5.3 Speed limit sign detection

The last task is to classify whether a image contains no speed limit sign or a limit sign of 50,70 or 80.

Data example - Speed limit sign detection

Similarly, attention distribution with uniform sampling, CNN, Deep MIL, and attention sampling were tested and compared. The results can be seen as below:

Result - Speed limit sign detection

With uniform sampling, because only one or very few patches are informative, it is expected that the uniform models do not perform well. For CNN models with down sampled images, they fitted on the training dataset very well but were not able to generalize on the test dataset. It is also expected since the down sampled images are hard to see the traffic signs. For the not scaled CNN, it also failed to generalize. The paper didn’t explain why for this one. But it could be that the neural network was overfitting. For the Deep MIL and ATS models, we can see that the test results are comparable. Besides, the ATS only used 5 and 10 instead of 192 patches (which the Deep MIL used).
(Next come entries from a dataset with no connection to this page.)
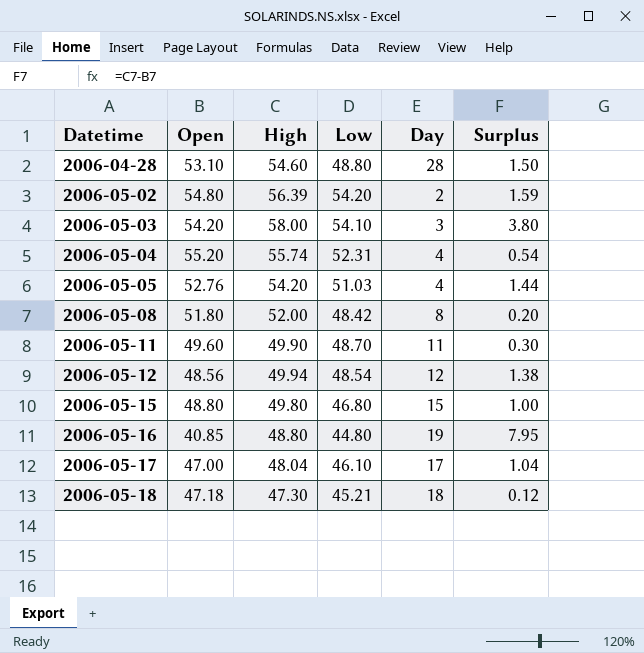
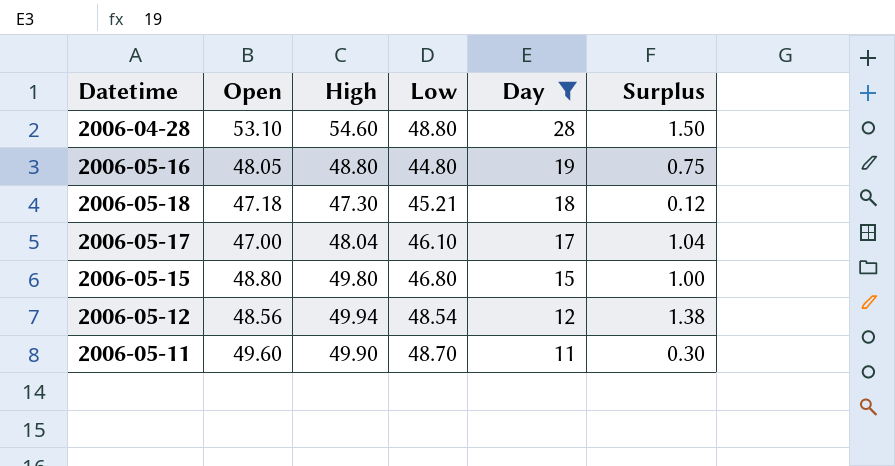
filter: none -> Day >= 11
row order: Datetime ascending -> Day descending
2006-05-16 | Open: 40.85 -> 48.05
2006-05-16 | Surplus: 7.95 -> 0.75

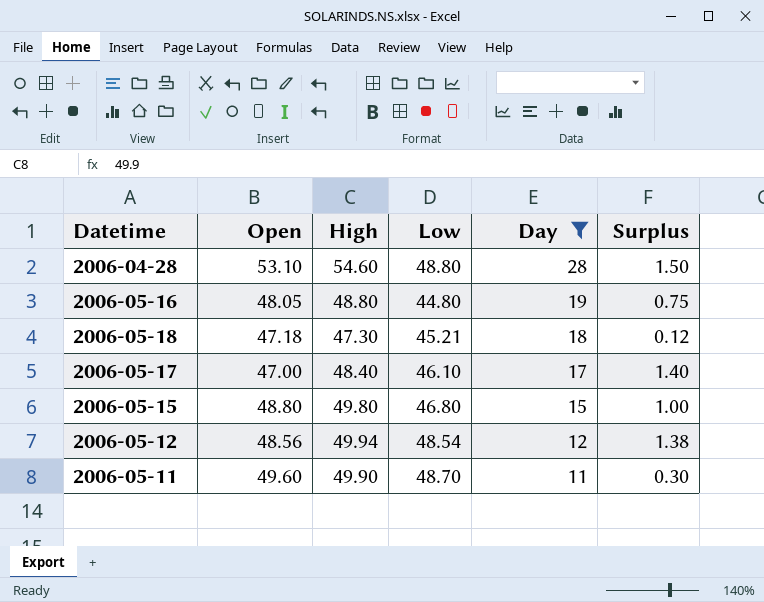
2006-05-17 | High: 48.04 -> 48.40
2006-05-17 | Surplus: 1.04 -> 1.40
Regarding the memory and time cost, ATS is much more efficient compared to the Deep MIL.

The following picture shows the learned attention distribution of Deep MIL and ATS on a test image.

Learned attention distribution - Speed limit sign detection

The proposed ATS method located both signs with high probability, whereas the Deep MIL model locates both but only one was selected with high probability.

6. Conclusion

After going through what the paper has explained and achieved, the main conclusion of this paper can be draw as below:

  • The proposed attention sampling method can efficiently process megapixel images in a single CPU/GPU by only processing a few parts of the input images based on an attention distribution.
  • The sampling with the attention distribution was proved to be the optimal approximation with minimum variance.
  • The attention sampling model can also effectively identify the informative regions without patch-level annotation.

7. Personal Thoughts

It is a very popular topic to deal with the computational problems raising in the deep learning tasks. This paper provided an interesting and helpful view. For people who want to implement or reproduce their work, the authors also provided a git repository.

There are also something need to be considered more when solving more complicated real world problem. For example, for object detection tasks with more than one size of targets (traffic lights, pedestrian, closer cars, far away cars, etc.), it would need to put more thoughts on how to decide on the down sample scale to learn the attention distribution and the patch size if it is possible to get the results once, or if there is a way to design a separate attention network which can be more suitable for different sizes of targets. Because if scaling too much, the smaller targets may disappear from the down sampled image, and if scale too little, the attention network may select too many locations relating to the same region for the larger targets, which will perhaps hurt the intention of reducing computational costs.